Doolittle continued that his wife Eireann Dolan has two mothers who are deeply involved in the LGBTQ community.  "I want to show support for them. I think that's an important part of allyship, and I don't want to turn my back on them.  I have a brother in law who has autism, and [Trump] mocked a disabled reporter.  How would I explain that to him, that I hung out with somebody who mocked the way he talked or the way he moves his hands?  I can't get past that stuff."

Furthermore, Doolittle elaborated on the knotty problem of showing respect for the office of the presidency.   "People say you should go because it's about respecting the office of the presidency.  I think over the course of his time in the office he's done a lot of things that maybe don't respect the office.  The rhetoric, time and time again, has enabled those kinds of behaviors," referring to racism and white supremacy, "that never really went away, but it feels like now people with those beliefs maybe feel a little bit more empowered.  They feel like they have a path, maybe.

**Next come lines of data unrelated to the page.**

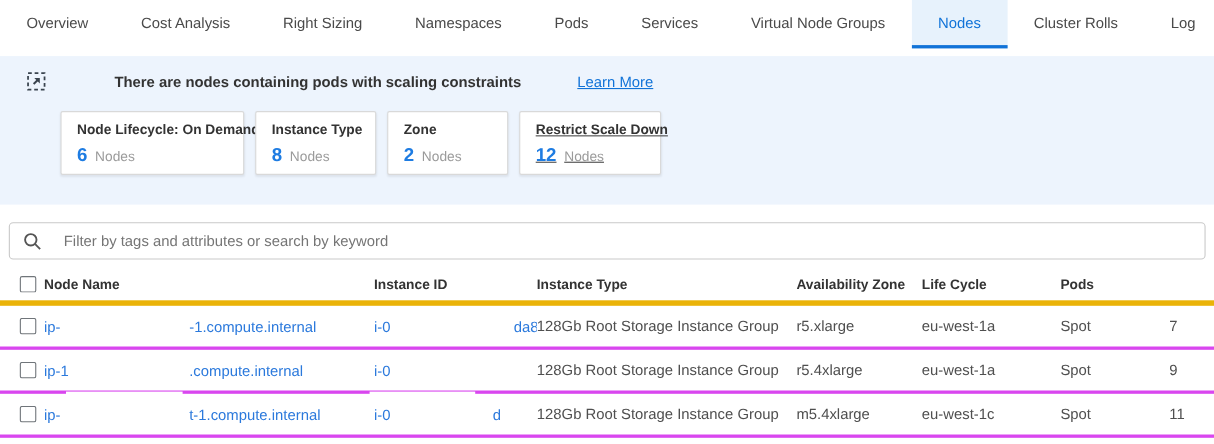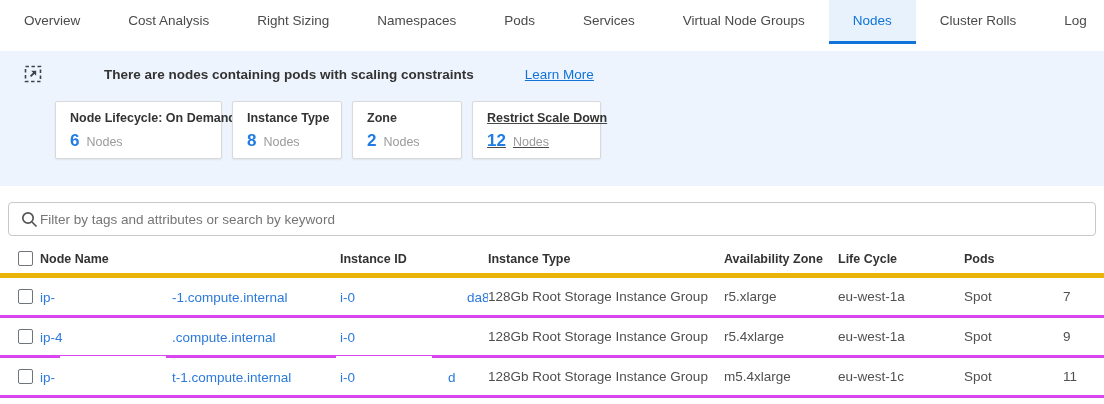--- a/index.html
+++ b/index.html
@@ -103,7 +103,7 @@
     flex: 1;
     border: none;
     outline: none;
-    margin-left: 2px;
+    margin-left: 20px;
     font-family: "Liberation Sans", "DejaVu Sans", sans-serif;
     font-size: 13.5px;
     color: #0f766e;

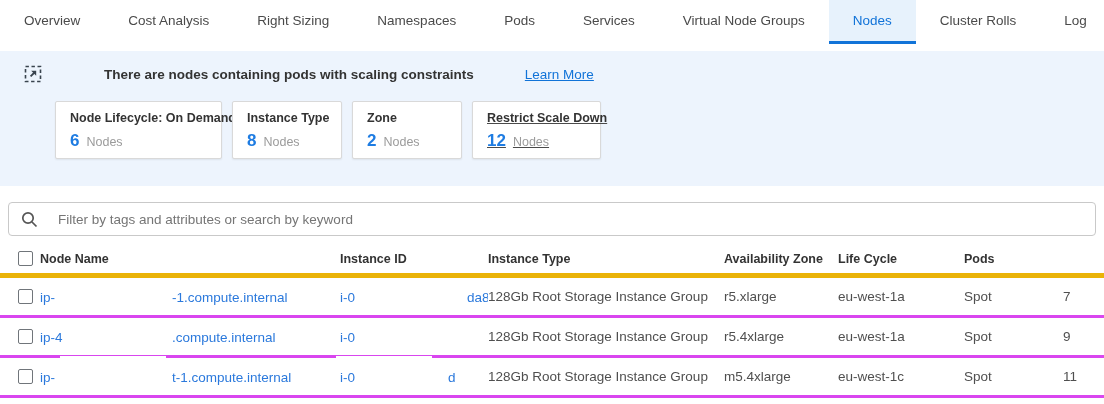--- a/index.html
+++ b/index.html
@@ -271,7 +271,7 @@
         <div class="checkbox"></div>
       </div>
     <div class="cell cell-blue">
-      <span class="frag-pre">ip-4</span>
+      <span class="frag-pre">ip-1</span>
       <span class="frag-post name-post">.compute.internal</span>
     </div>
     <div class="cell cell-blue">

I don't want to hang out with somebody who talks like that. ...   I want people to know that I put a lot of thought into this, and at the end of the day, I just can't go."  Much of the above, especially the quotes, are from the article by Jesse Dougherty.   I deeply respect Doolittle, and admire his intellectual acumen in thinking these things through, by being informed.   He stands in stark contrast to the back-up catcher Kurt Suzuki, who couldn't throw out a single baserunner all season, clownishly donning a MAGA hat at the photo-op, at which the president of course talked deploringly about impeachment.  Suzuki earned himself a chest-grabbing hug from behind by Le Grande Orange for his mindless antics, politicizing the event.  (Yuck!)

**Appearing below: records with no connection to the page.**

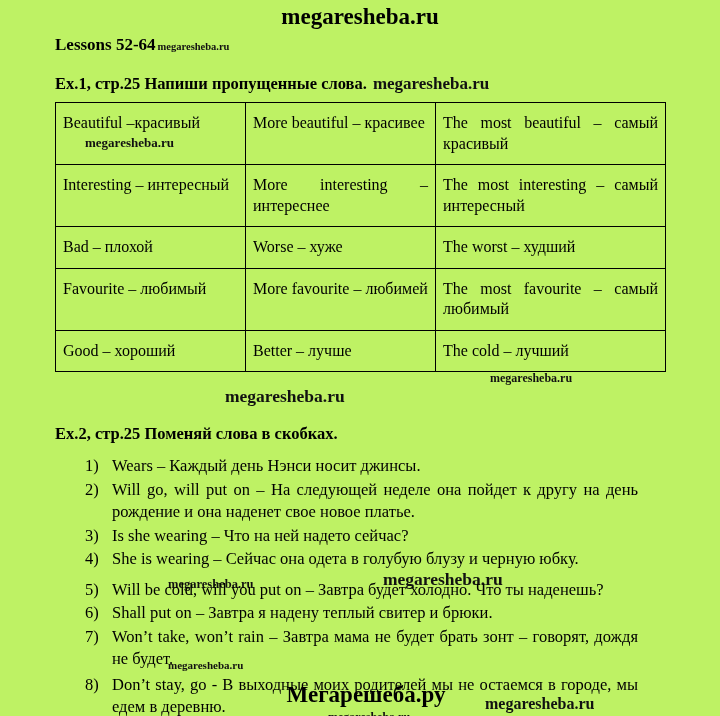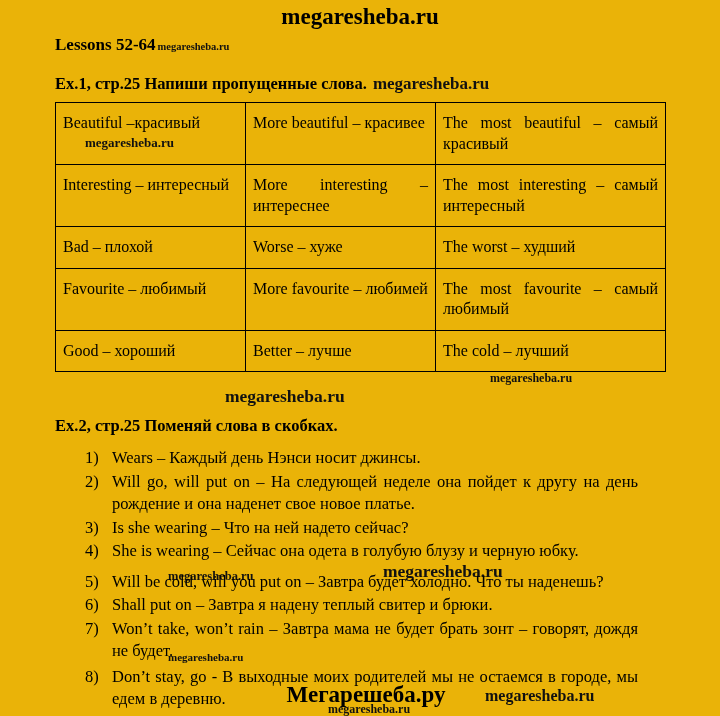--- a/index.html
+++ b/index.html
@@ -7,7 +7,7 @@
   .page {
     position:relative;
     width:720px; height:716px;
-    background:#eab308;
+    background:#bef264;
     color:#000;
     font-family:"Liberation Serif","DejaVu Serif",serif;
     overflow:hidden;

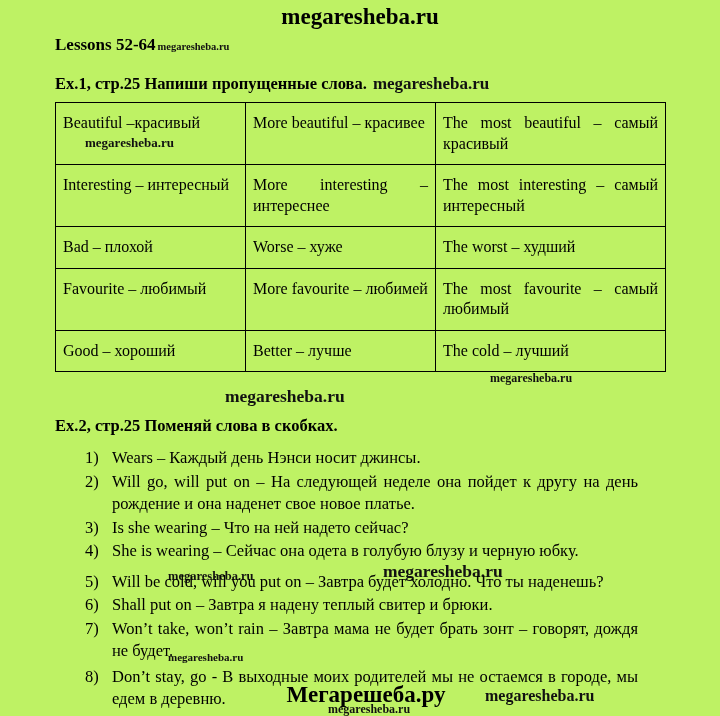--- a/index.html
+++ b/index.html
@@ -55,7 +55,7 @@
   .wm-after-table { display:block; margin:0 0 0 490px; font-size:12px; line-height:13px; }
   .wm-before-ex2 { display:block; margin:1px 0 0 225px; font-size:17.5px; line-height:21px; }
   .ex2 {
-    margin:8px 0 0 55px;
+    margin:16px 0 0 55px;
     font-size:16.5px;
     font-weight:bold;
     line-height:22px;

Other players did not appear at the president's photo-op, such as the National League's and World Series RBI leader Anthony Rendon.   The Doctor, as they call Doolittle, is an exemplary principled man, in his early thirties.  I could only wish that my children, about the same age, were so principled or at least close to it, but I fear they are not. 

Sunday, November 3, 2019

Running some more

Cutting back my mileage seems to have done me some good.  This week I ran 2K (1.2 miles), a mile and a half and yesterday, two miles, my "long" run.  That was the best of all.  It was cold when I started and I wished had brought my running vest.  Instead I bumped up my pace for more warmth from exertion and I found that I enjoyed the faster pace and it didn't knock me back to where my ragged breathing made me wish I could contrive an excuse to end or shorten the run.

As a matter of fact, my breathing didn't increase much when I kicked it up a gear and I found I was running easily.  Heartened, I continued up Broad Street towards the one-mile turnaround in the Metro parking lot, and I noticed I wasn't noticing, as I have been so far in my return to running the last half year, the general uphill inclination of the first half of the route.

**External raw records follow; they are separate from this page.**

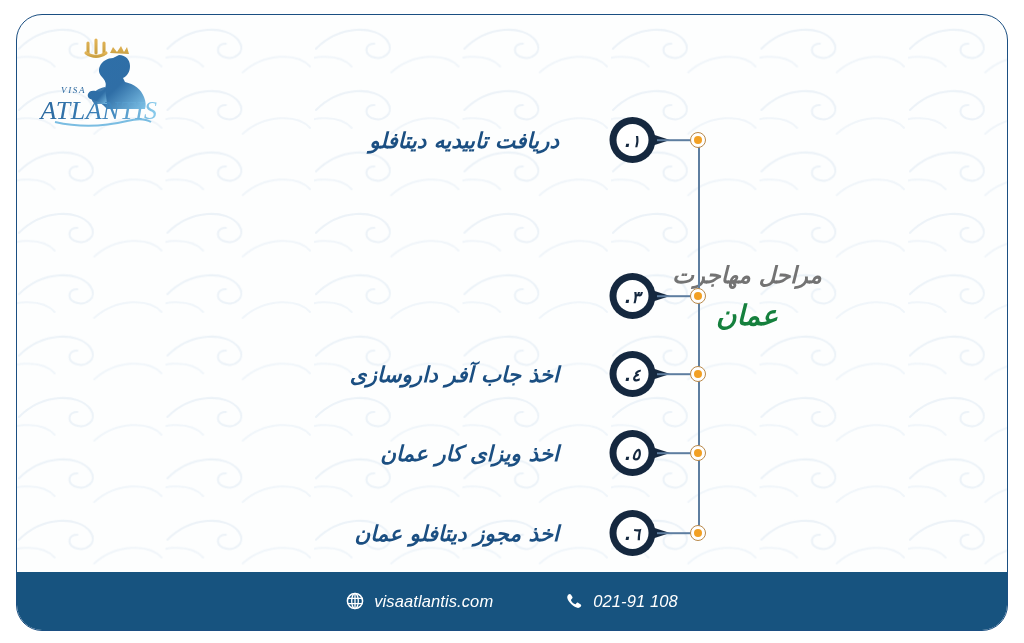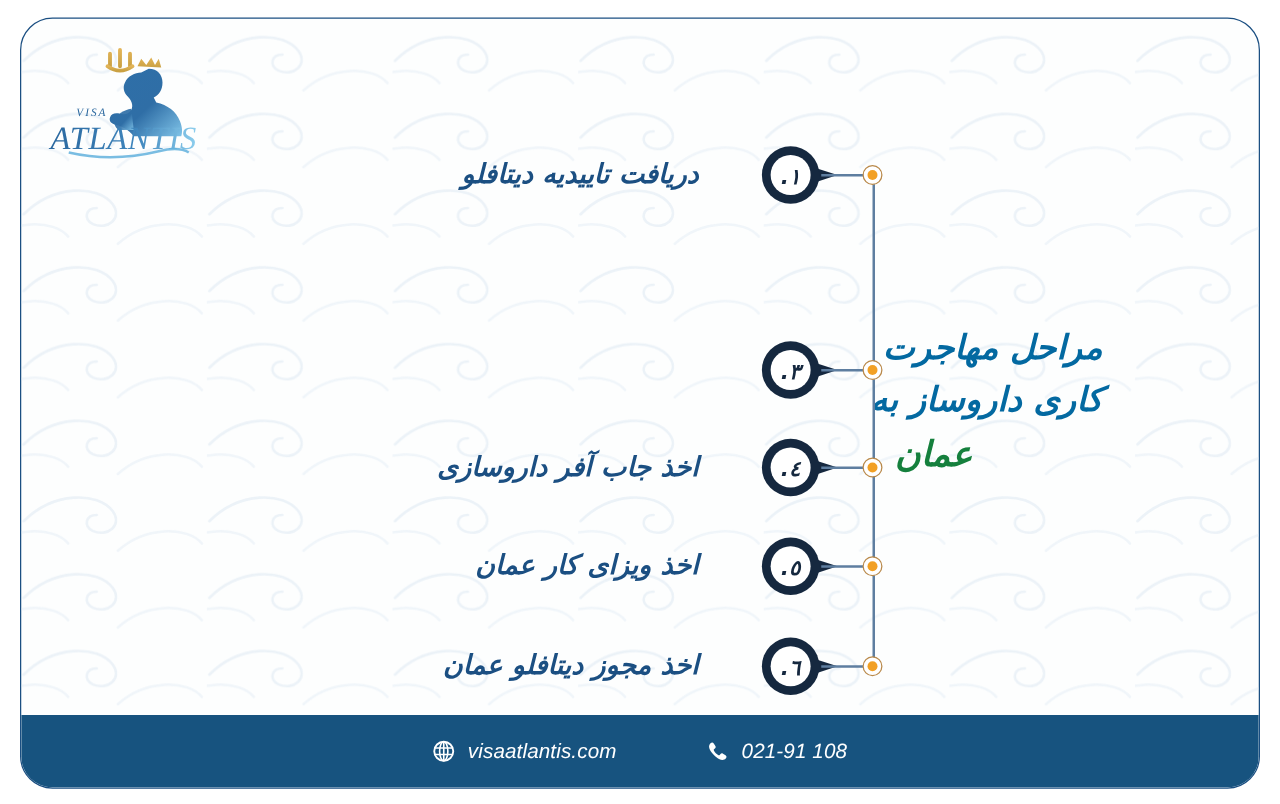--- a/index.html
+++ b/index.html
@@ -61,13 +61,12 @@
     direction:rtl;
   }
   .heading .line {
-    color:#0369a1;
-    font-size:27px;
+    color:#737373;
+    font-size:23px;
     font-weight:700;
     line-height:1.55;
     letter-spacing:-0.2px;
     white-space:nowrap;
-    text-align:right;
   }
   .heading .big {
     color:#15803d;

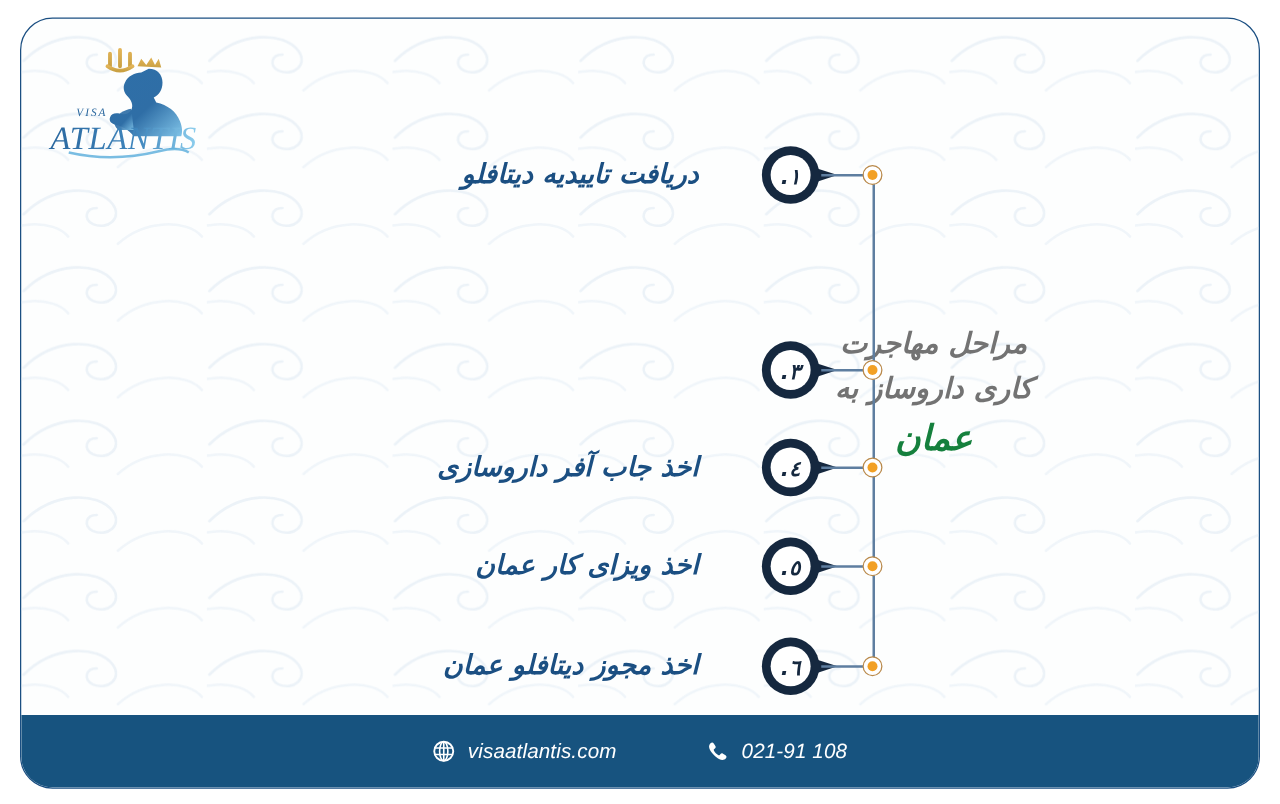--- a/index.html
+++ b/index.html
@@ -235,7 +235,6 @@
 
       <div class="heading">
         <div class="line">مراحل مهاجرت</div>
-        <div class="line">کاری داروساز به</div>
         <div class="big">عمان</div>
       </div>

At the halfway point, I started back and fell in with a fellow walking way from the station all decked out in Nationals gear and I asked if he was returning from the parade downtown honoring the World Series champions Washington Nationals.  He was, and I walked a block with him as he described how festive the atmosphere was in DC during the festivity and we discussed the chances to repeat were for the team next year since their two biggest stars, the Series MVP and the NL and Series RBI leader, are free agents now.  Waving goodbye to him, I ran towards home, encountering two little girls and their dad on bikes riding ahead of me on the sidewalk and I manufactured the challenge of passing them which I did.

It was a good outing, two  miles run at an elevated pace, more or less, and it didn't wipe me out and my breathing felt finer, finally.  I feel like my running is finally starting to come around a little.